Exploring Patient Data Requirements in Training Effective AI Models for MRI-based Breast Cancer Classification
Solha Kang, Wesley De Neve, Francois Rameau, Utku Ozbulak
TL;DR
The paper addresses how much patient data is needed to train effective MRI-based breast cancer detectors. It leverages Vision Transformer–based foundation models (ViT-B/16) with transfer learning from self-supervised (DINO, MAE) and supervised pretraining on ImageNet, applied to the Duke Breast Cancer Dataset.
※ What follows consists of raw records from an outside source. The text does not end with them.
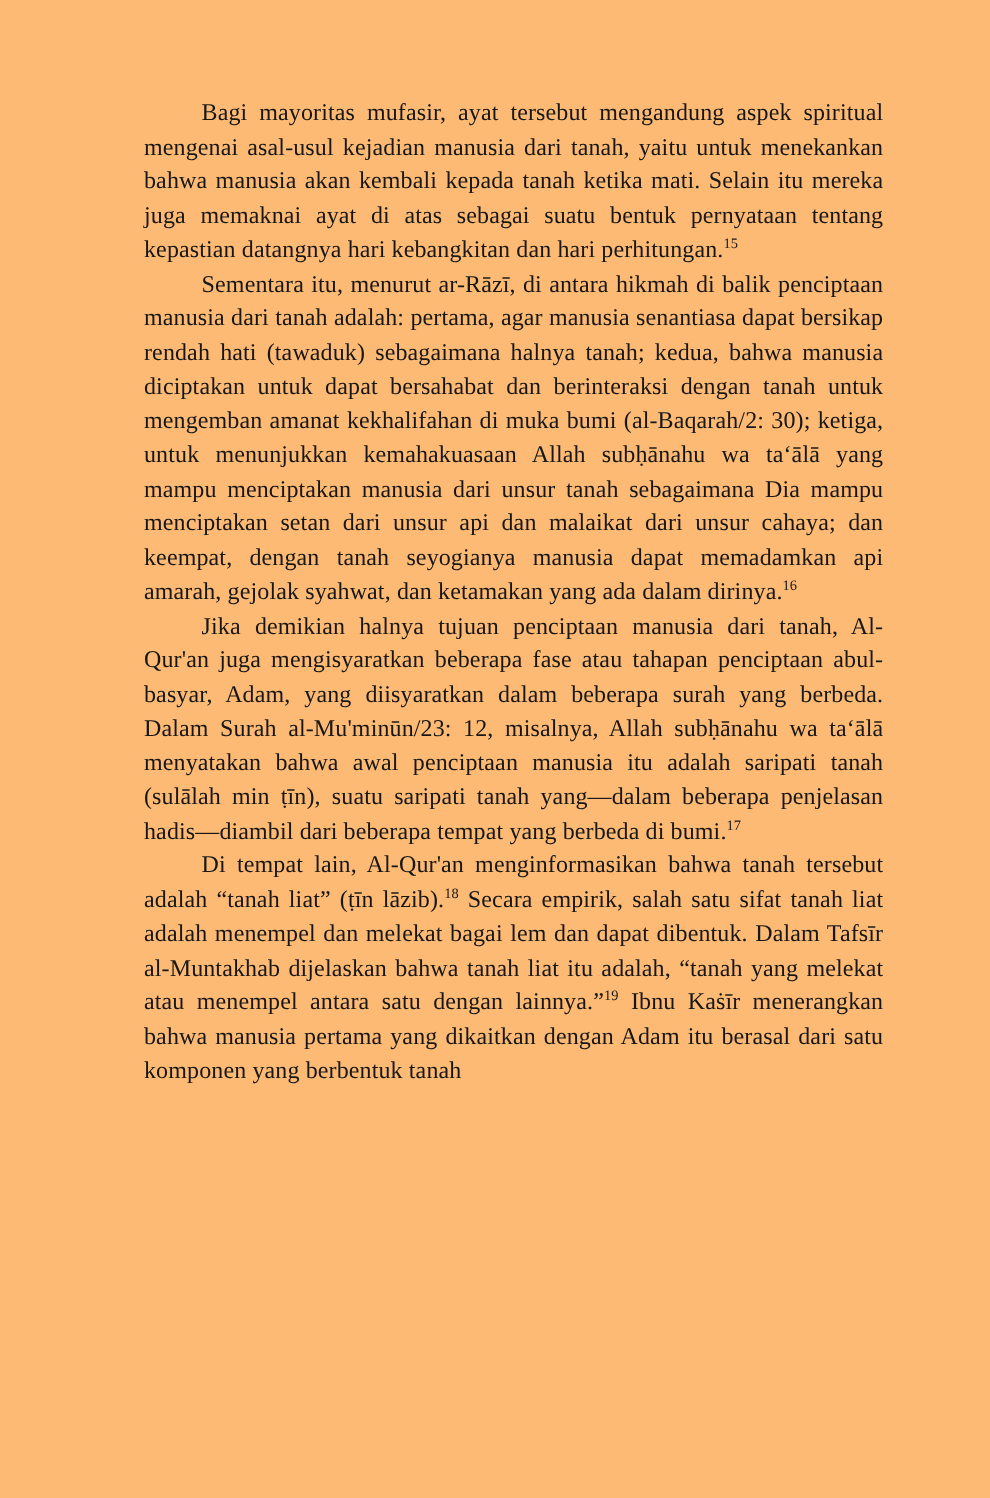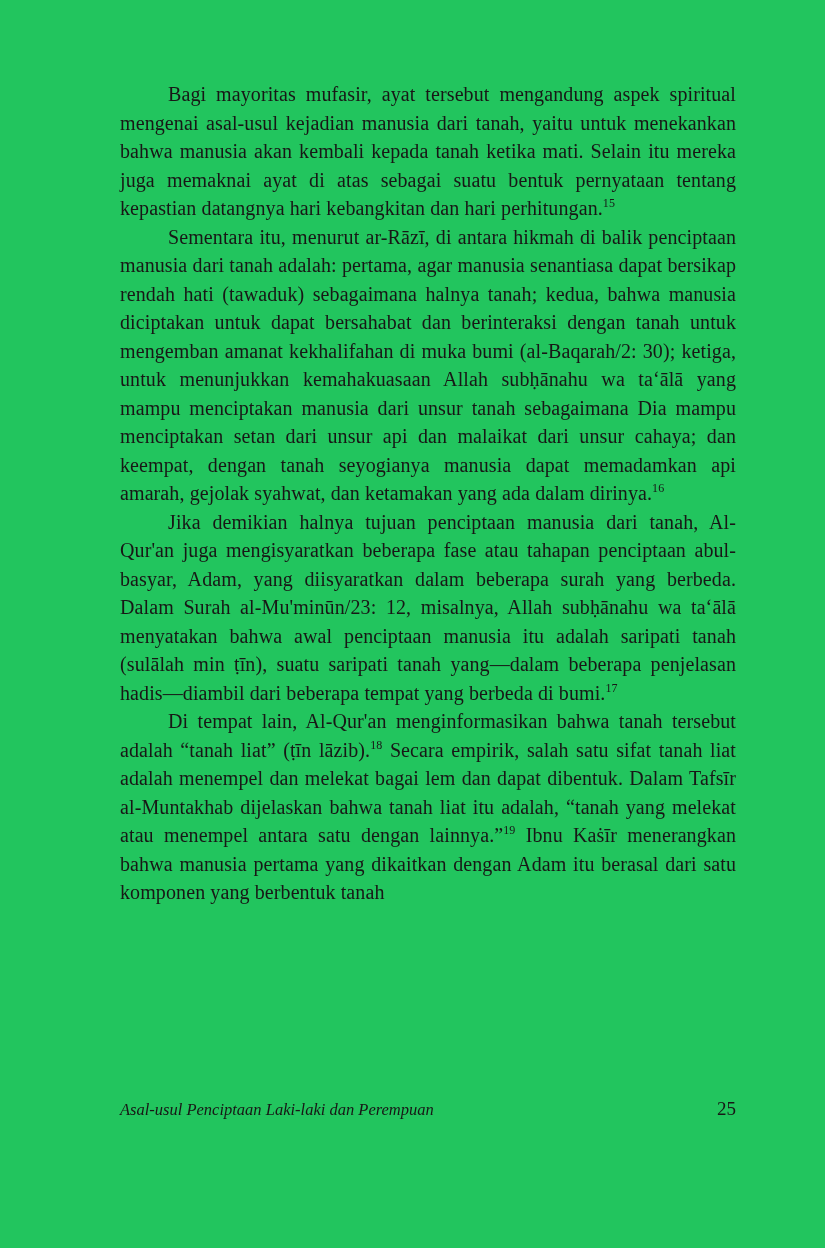--- a/index.html
+++ b/index.html
@@ -4,21 +4,21 @@
 <style>
   html, body {
     margin: 0;
     padding: 0;
     background: #fbfbfa;
   }
   .page {
     position: relative;
     width: 825px;
     height: 1248px;
-    background: #22c55e;
+    background: #fdba74;
     font-family: "Liberation Serif", "DejaVu Serif", serif;
     color: #181716;
     overflow: hidden;
   }
   .text-block {
     position: absolute;
     left: 120px;
     top: 80px;
     width: 616px;
     font-size: 20px;
@@ -59,18 +59,14 @@
 
 <div class="page">
 
   <div class="text-block">
     <p><span>Bagi mayoritas mufasir, ayat tersebut mengandung aspek spiritual mengenai asal-usul kejadian manusia dari tanah, yaitu untuk menekankan bahwa manusia akan kembali kepada tanah ketika mati. Selain itu mereka juga memaknai ayat di atas sebagai suatu bentuk pernyataan tentang kepastian datangnya hari kebangkitan dan hari perhitungan.</span><sup>15</sup></p>
     <p><span>Sementara itu, menurut ar-Rāzī, di antara hikmah di balik penciptaan manusia dari tanah adalah: </span><span class="it">pertama,</span><span> agar manusia senantiasa dapat bersikap rendah hati (tawaduk) sebagaimana halnya tanah; </span><span class="it">kedua,</span><span> bahwa manusia diciptakan untuk dapat bersahabat dan berinteraksi dengan tanah untuk mengemban amanat kekhalifahan di muka bumi (al-Baqarah/2: 30); </span><span class="it">ketiga,</span><span> untuk menunjukkan kemahakuasaan Allah </span><span class="it">subḥānahu wa ta‘ālā</span><span> yang mampu menciptakan manusia dari unsur tanah sebagaimana Dia mampu menciptakan setan dari unsur api dan malaikat dari unsur cahaya; dan </span><span class="it">keempat,</span><span> dengan tanah seyogianya manusia dapat memadamkan api amarah, gejolak syahwat, dan ketamakan yang ada dalam dirinya.</span><sup>16</sup></p>
     <p><span>Jika demikian halnya tujuan penciptaan manusia dari tanah, Al-Qur'an juga mengisyaratkan beberapa fase atau tahapan penciptaan </span><span class="it">abul-basyar,</span><span> Adam, yang diisyaratkan dalam beberapa surah yang berbeda. Dalam Surah al-Mu'minūn/23: 12, misalnya, Allah </span><span class="it">subḥānahu wa ta‘ālā</span><span> menyatakan bahwa awal penciptaan manusia itu adalah saripati tanah (</span><span class="it">sulālah min ṭīn</span><span>), suatu saripati tanah yang—dalam beberapa penjelasan hadis—diambil dari beberapa tempat yang berbeda di bumi.</span><sup>17</sup></p>
     <p><span>Di tempat lain, Al-Qur'an menginformasikan bahwa tanah tersebut adalah “tanah liat” (</span><span class="it">ṭīn lāzib</span><span>).</span><sup>18</sup><span> Secara empirik, salah satu sifat tanah liat adalah menempel dan melekat bagai lem dan dapat dibentuk. Dalam </span><span class="it">Tafsīr al-Muntakhab</span><span> dijelaskan bahwa tanah liat itu adalah, “tanah yang melekat atau menempel antara satu dengan lainnya.”</span><sup>19</sup><span> Ibnu Kaṡīr menerangkan bahwa manusia pertama yang dikaitkan dengan Adam  itu berasal dari satu komponen yang berbentuk tanah</span></p>
   </div>
 
-  <div class="footer">
-    <span class="running-title">Asal-usul Penciptaan Laki-laki dan Perempuan</span>
-    <span class="page-number">25</span>
-  </div>
 
 </div>
 
 </body></html>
Key findings show that state-of-the-art performance can be achieved with as few as 10–50 patients, with diminishing returns thereafter, and that pretraining choice has limited impact while simple ensemble methods provide additional gains. These results suggest that medical institutions can deploy competitive, data-efficient AI in-house for breast cancer MRI classification, though broader validation across diverse datasets is warranted.
Abstract
The past decade has witnessed a substantial increase in the number of startups and companies offering AI-based solutions for clinical decision support in medical institutions. However, the critical nature of medical decision-making raises several concerns about relying on external software. Key issues include potential variations in image modalities and the medical devices used to obtain these images, potential legal issues, and adversarial attacks. Fortunately, the open-source nature of machine learning research has made foundation models publicly available and straightforward to use for medical applications. This accessibility allows medical institutions to train their own AI-based models, thereby mitigating the aforementioned concerns. Given this context, an important question arises: how much data do medical institutions need to train effective AI models? In this study, we explore this question in relation to breast cancer detection, a particularly contested area due to the prevalence of this disease, which affects approximately 1 in every 8 women. Through large-scale experiments on various patient sizes in the training set, we show that medical institutions do not need a decade's worth of MRI images to train an AI model that performs competitively with the state-of-the-art, provided the model leverages foundation models. Furthermore, we observe that for patient counts greater than 50, the number of patients in the training set has a negligible impact on the performance of models and that simple ensembles further improve the results without additional complexity.